V. The Last Judgment.

While the Scriptures represent all punishment of individual transgressors and all manifestations of God's vindicatory justice in the history of nations as acts or processes of judgment, they also intimate that these temporal judgments are only partial and imperfect, and that they are therefore to be concluded with a final and complete vindication of God's righteousness. This will be accomplished by making known to the universe the characters of all men, and by awarding to them corresponding destinies.
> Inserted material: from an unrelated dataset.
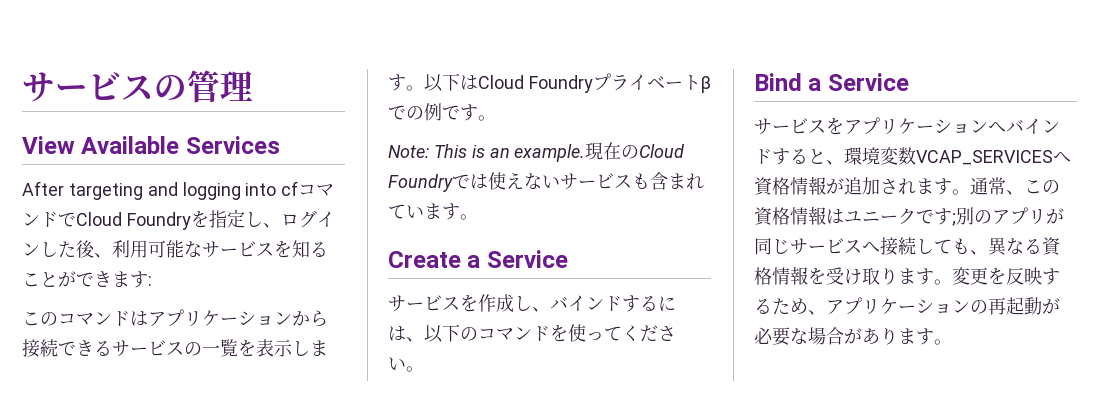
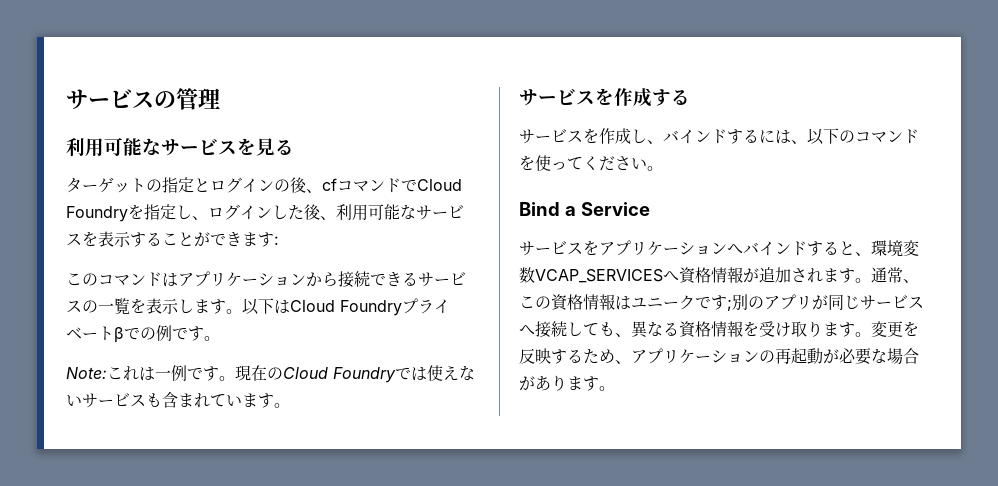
[22,136,280,154] [22,181,277,200] View Available Services // After targeting and logging into -> [66,137,294,157] [66,177,322,193] 利用可能なサービスを見る // ターゲットの指定とログインの後、
[292,240,310,258] 知 -> [98,231,146,247] 表示す
[433,144,586,162] This is an example. -> [107,365,235,381] これは一例です。
[388,250,568,268] Create a Service -> [519,88,690,107] サービスを作成する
Passages describing temporal or spiritual judgment are: Ps. 9:7—“He hath prepared his throne for judgment”; Is. 26:9—“when thy judgments are in the earth, the inhabitants of the world learn righteousness”; Mat. 16:27, 28—“For the Son of man shall come in the glory of his Father with his angels; and then shall he render unto every man according to his deeds. Verily I say unto you, There be some of them that stand here, who shall in no wise taste of death, till they see the Son of man coming in his kingdom”; John 3:18, 19—“he that believeth not hath been judged already, because he hath not believed on the name of the only begotten Son of God. And this is the judgment, that the light is come into the world, and men loved the darkness rather than the light; for their works were evil”; 9:39—“For judgment came I into this world, that they that see not may see; and that they that see may become blind”; 12:31—“Now is the judgment of this world: now shall the prince of this world be cast out.”

Passages describing the final judgment are: Mat. 25:31-46—“But when the Son of man shall come in his glory, and all the angels with him, then shall he sit on the throne of his glory: and before him shall be gathered all the nations: and he shall separate them one from another, as the shepherd separateth the sheep from the goats....” Acts 17:31—“he hath appointed a day, in which he will judge the world in righteousness by the man whom he hath ordained; whereof he hath given assurance unto all men, in that he hath raised him from the dead”; Rom. 2:16—“in the day when God shall judge the secrets of men, according to my gospel, by Jesus Christ”; 2 Cor. 5:10—“For we must all be made manifest before the judgment-seat of Christ; that each one may receive the things done in the body, according to what he hath done, whether it be good or bad”; Heb. 9:27, 28—“And inasmuch as it is appointed unto men once to die, and after this cometh judgment; so Christ also, having been once offered to bear the sins of many, shall appear a second time, apart from sin, to them that wait for him, unto salvation”; Rev. 20:12—“And I saw the dead, the great and the small, standing before the throne; and books were opened: and another book was opened, which is the book of life: and the dead were judged out of the things which were written in the books, according to their works.”

Delitzsch: “The fall of Jerusalem was the day of the Lord, the bloody and fiery dawn of the last great day—the day of days, the ending-day of all days, the settling day of all days, the day of the promotion of time into eternity, the day which for the church breaks through and breaks off the night of this present world.” E. G. Robinson: “Judgment begins here. The callousing of conscience in this life is a penal infliction. Punishment begins in this life and is carried on in the next. We have no right to assert that there are no positive inflictions, but, if there are none, still every word of Scripture [pg 1024]threatening would stand. There is no day of judgment or of resurrection all at one time. Judgment is an eternal process. The angels in 2 Pet. 2:4—‘cast ... down to hell’—suffer the self-perpetuating consequences of transgression..... Man is being judged every day. Every man honest with himself knows where he is going to. Those who are not honest with themselves are playing a trick, and, if they are not careful, they will get a trick played on them.”